Some of the General Data Protection Regulation’s requirements on data controllers apply no matter which legal basis for processing is being used. For example there are common requirements on information given to data subjects; breach notification and rights of access and rectification will normally apply to all personal data. However other requirements are specific to particular justifications. A previous post aimed to help organisations determine the most appropriate justification(s) for particular data processing activity. This one summarises the main differences – in particular to the information organisations must provide and the processes they must support – that arise from the choice of legal basis.
For further information I’ve linked to relevant guidance – either under the previous Directive or proposed for the Regulation – where I can find it.
Contract: Data subjects must be informed that providing the information is necessary for the contract, and of the consequences of refusal. The Data Controller must handle requests for data portability.
Legal Obligation: Data subjects must be informed that providing the information is a legal requirement, and of the consequences of refusal.
Vital Interest: The Data Controller must handle requests for human review of any automated decision making.

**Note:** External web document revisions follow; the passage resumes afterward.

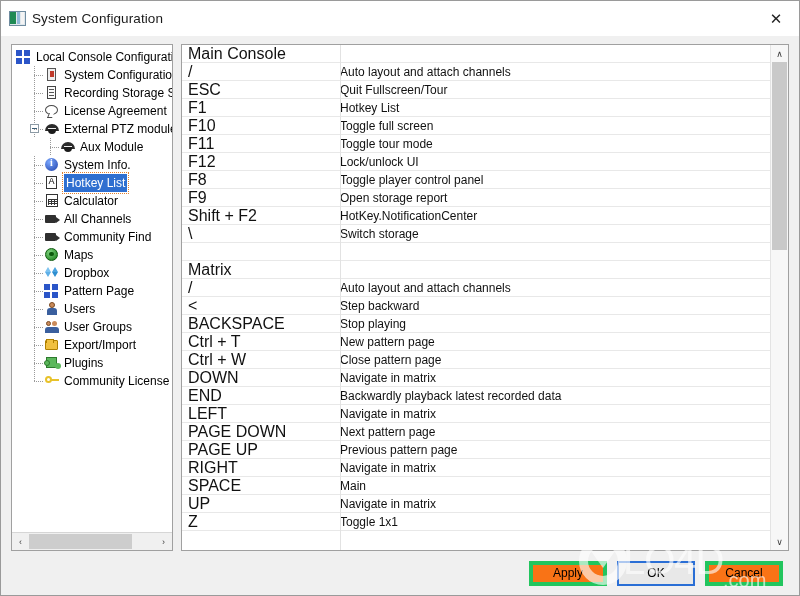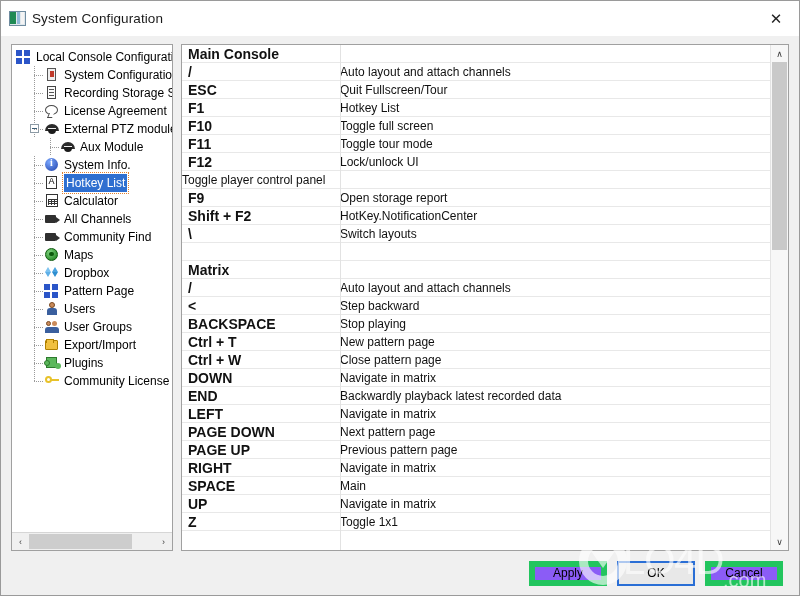--- a/index.html
+++ b/index.html
@@ -121,38 +121,38 @@
   .list-panel{
     flex:1;background:#fff;border:1px solid #a0a0a0;box-sizing:border-box;
     display:flex;position:relative;overflow:hidden;
   }
   .list-inner{flex:1;position:relative;overflow:hidden;}
   .col-div{position:absolute;left:158px;top:0;bottom:0;width:1px;background:#e2e2e2;}
   .row{
     height:18px;display:flex;align-items:center;
     border-bottom:1px solid #e8e8e8;box-sizing:border-box;white-space:nowrap;
   }
-  .row .c1{width:158px;min-width:158px;padding-left:6px;box-sizing:border-box;font-size:14px;color:#111;font-weight:bold;}
+  .row .c1{width:158px;min-width:158px;padding-left:6px;box-sizing:border-box;font-size:16px;color:#111;}
   .row .c2{font-size:12px;color:#111;}
   .row.section .c1{color:#111;}
   
   .vscroll{
     width:17px;min-width:17px;background:#f7f7f7;border-left:1px solid #e3e3e3;
     display:flex;flex-direction:column;align-items:center;position:relative;
   }
   .vs-btn{width:17px;height:17px;display:flex;align-items:center;justify-content:center;font-size:9px;color:#3c3c3c;}
   .vs-track{flex:1;width:17px;position:relative;background:#f7f7f7;}
   .vs-thumb{position:absolute;left:1px;width:15px;top:0px;height:188px;background:#c9c9c9;}
   
   .footer{
     height:44px;min-height:44px;display:flex;align-items:center;justify-content:flex-end;
     padding-right:16px;gap:10px;background:#f0f0f0;position:relative;
   }
   .btn{
-    width:78px;height:25px;background:#8b5cf6;border:6px solid #22c55e;
+    width:78px;height:25px;background:#f97316;border:4px solid #22c55e;
     font-size:12px;color:#000;display:flex;align-items:center;justify-content:center;
     box-sizing:border-box;font-family:"Liberation Sans",sans-serif;
   }
   .btn.default{border:2px solid #2a6ed5;background:#e8e8e8;}
   
   .watermark{
     position:absolute;right:16px;bottom:2px;width:210px;height:62px;
     pointer-events:none;opacity:.62;
   }
   .wm-ring{
@@ -378,33 +378,34 @@
             </div>
             <div class="row">
               <div class="c1">F11</div>
               <div class="c2">Toggle tour mode</div>
             </div>
             <div class="row">
               <div class="c1">F12</div>
               <div class="c2">Lock/unlock UI</div>
             </div>
             <div class="row">
+              <div class="c1">F8</div>
               <div class="c2">Toggle player control panel</div>
             </div>
             <div class="row">
               <div class="c1">F9</div>
               <div class="c2">Open storage report</div>
             </div>
             <div class="row">
               <div class="c1">Shift + F2</div>
               <div class="c2">HotKey.NotificationCenter</div>
             </div>
             <div class="row">
               <div class="c1">\</div>
-              <div class="c2">Switch layouts</div>
+              <div class="c2">Switch storage</div>
             </div>
             <div class="row">
               <div class="c1"></div>
               <div class="c2"></div>
             </div>
             <div class="row section">
               <div class="c1">Matrix</div>
               <div class="c2"></div>
             </div>
             <div class="row">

Public Interest: Data subjects must be informed of their right to object, based on their particular circumstances, to processing. The Data Controller must handle requests for human review of any automated decision making; they must have a process for reviewing objections to processing; they must also handle requests for restriction of processing while this review is taking place, and for erasure if the review concludes that there are no legitimate grounds to continue processing.
Legitimate Interest: Data subjects must be informed of the legitimate interest(s) that justify processing and of their right to object, based on their particular circumstances. The Data Controller must have processes to balance the interest(s) of the data controller against those of data subjects; they must handle requests for human review of any automated decision making; they must have a process for reviewing objections to processing; they must also handle requests for restriction of processing while this review is taking place, and for erasure if the review concludes that there are no legitimate grounds to continue processing.
Consent: Data subjects must be informed how to withdraw consent, and the right to erasure if they do so. The Data Controller must ensure that processes for giving and withdrawing consent satisfy the Regulation’s requirements (in particular that adult consent is obtained when relying on this basis to process a child’s personal data); they must keep records of when, how and to what consent was given; they must also handle requests for erasure when consent is withdrawn, and for portability.